● **PROBLEM STATEMENT**:
Return every line of the records below verbatim, with no pictures in the copy.

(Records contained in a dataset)
..........

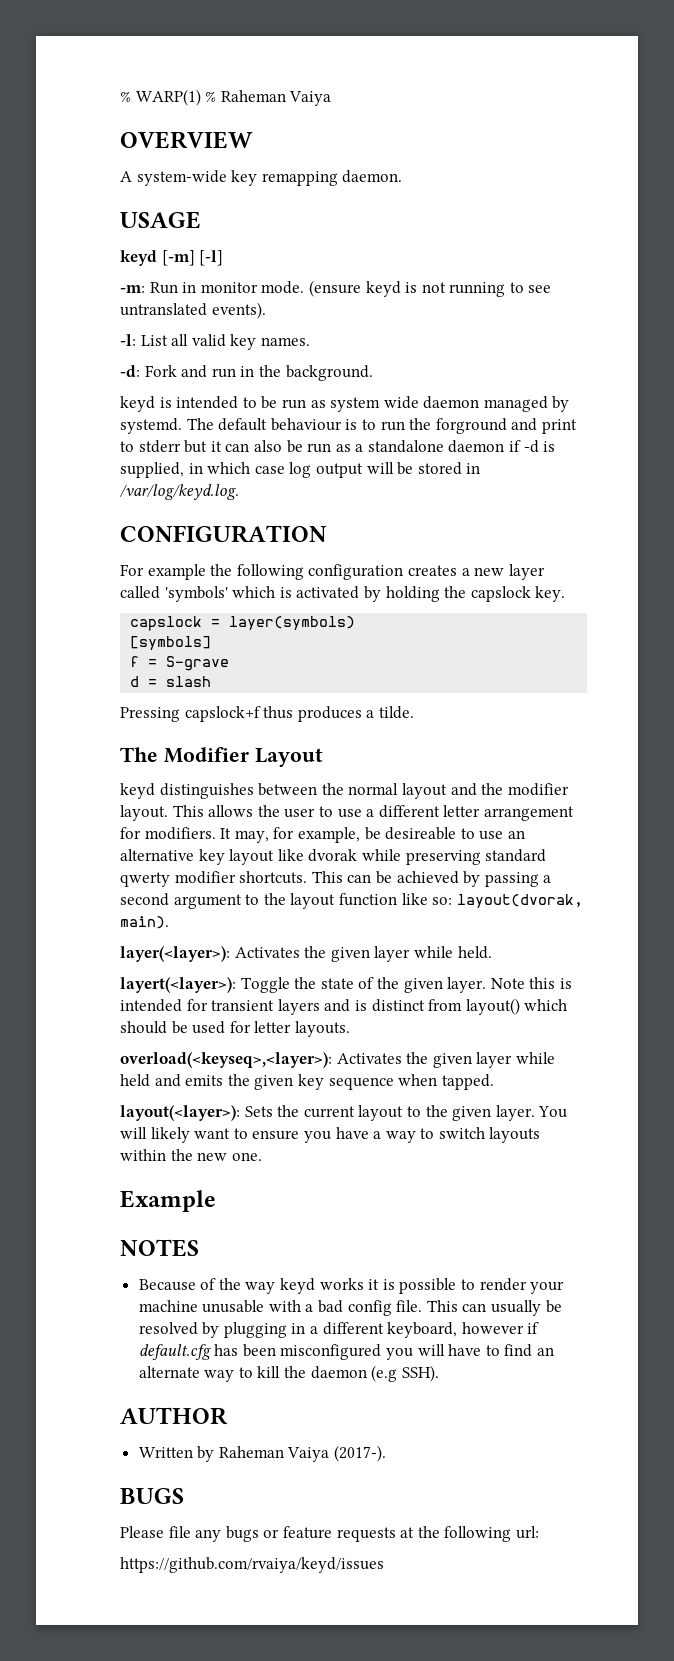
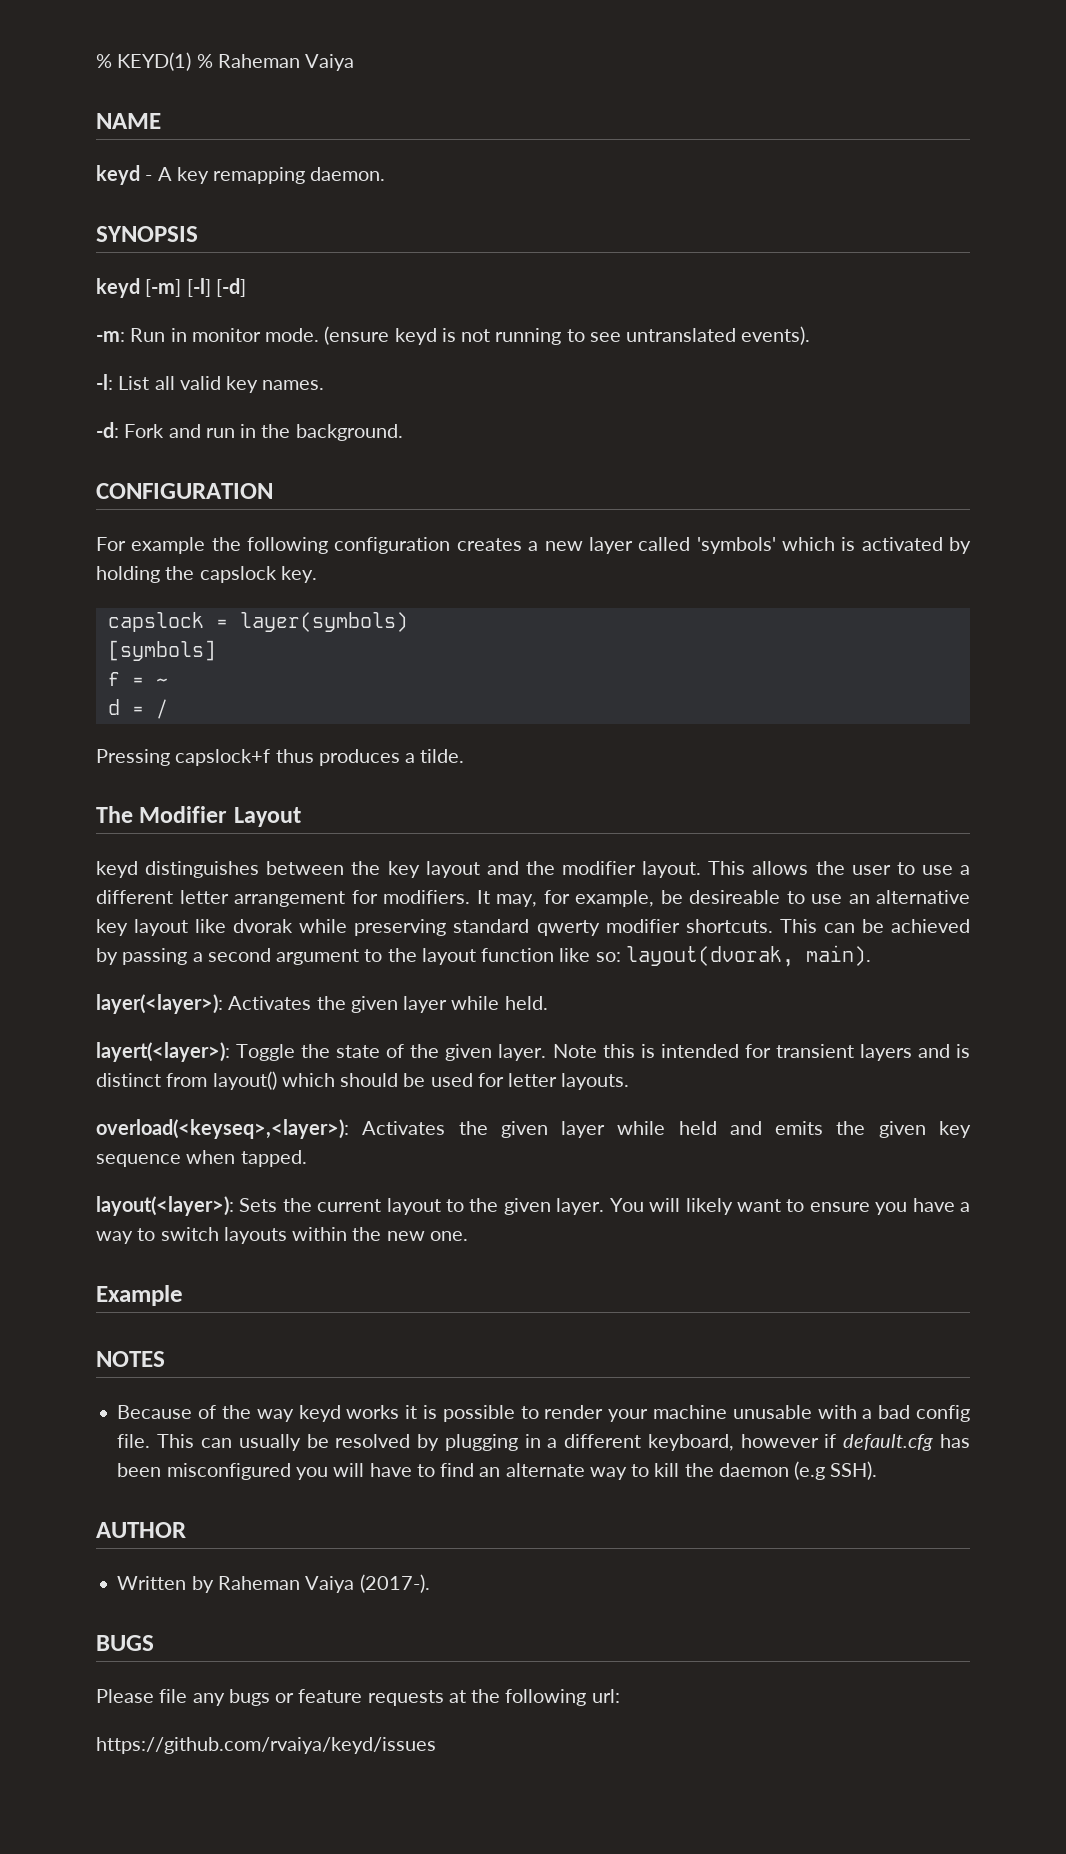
- % WARP(1) % Raheman Vaiya
+ % KEYD(1) % Raheman Vaiya
- OVERVIEW
- A system-wide key remapping daemon.
+ NAME
+ keyd - A key remapping daemon.
- USAGE
+ SYNOPSIS
- keyd [-m] [-l]
+ keyd [-m] [-l] [-d]
- keyd is intended to be run as system wide daemon managed by systemd. The default behaviour is to run the forground and print to stderr but it can also be run as a standalone daemon if -d is supplied, in which case log output will be stored in /var/log/keyd.log.
- f = S-grave
+ f = ~
- d = slash
+ d = /
- keyd distinguishes between the normal layout and the modifier layout.
+ keyd distinguishes between the key layout and the modifier layout.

..........

● **TASK OUTPUT**:
- % WARP(1) % Raheman Vaiya
+ % KEYD(1) % Raheman Vaiya
- OVERVIEW
- A system-wide key remapping daemon.
+ NAME
+ keyd - A key remapping daemon.
- USAGE
+ SYNOPSIS
- keyd [-m] [-l]
+ keyd [-m] [-l] [-d]
- keyd is intended to be run as system wide daemon managed by systemd. The default behaviour is to run the forground and print to stderr but it can also be run as a standalone daemon if -d is supplied, in which case log output will be stored in /var/log/keyd.log.
- f = S-grave
+ f = ~
- d = slash
+ d = /
- keyd distinguishes between the normal layout and the modifier layout.
+ keyd distinguishes between the key layout and the modifier layout.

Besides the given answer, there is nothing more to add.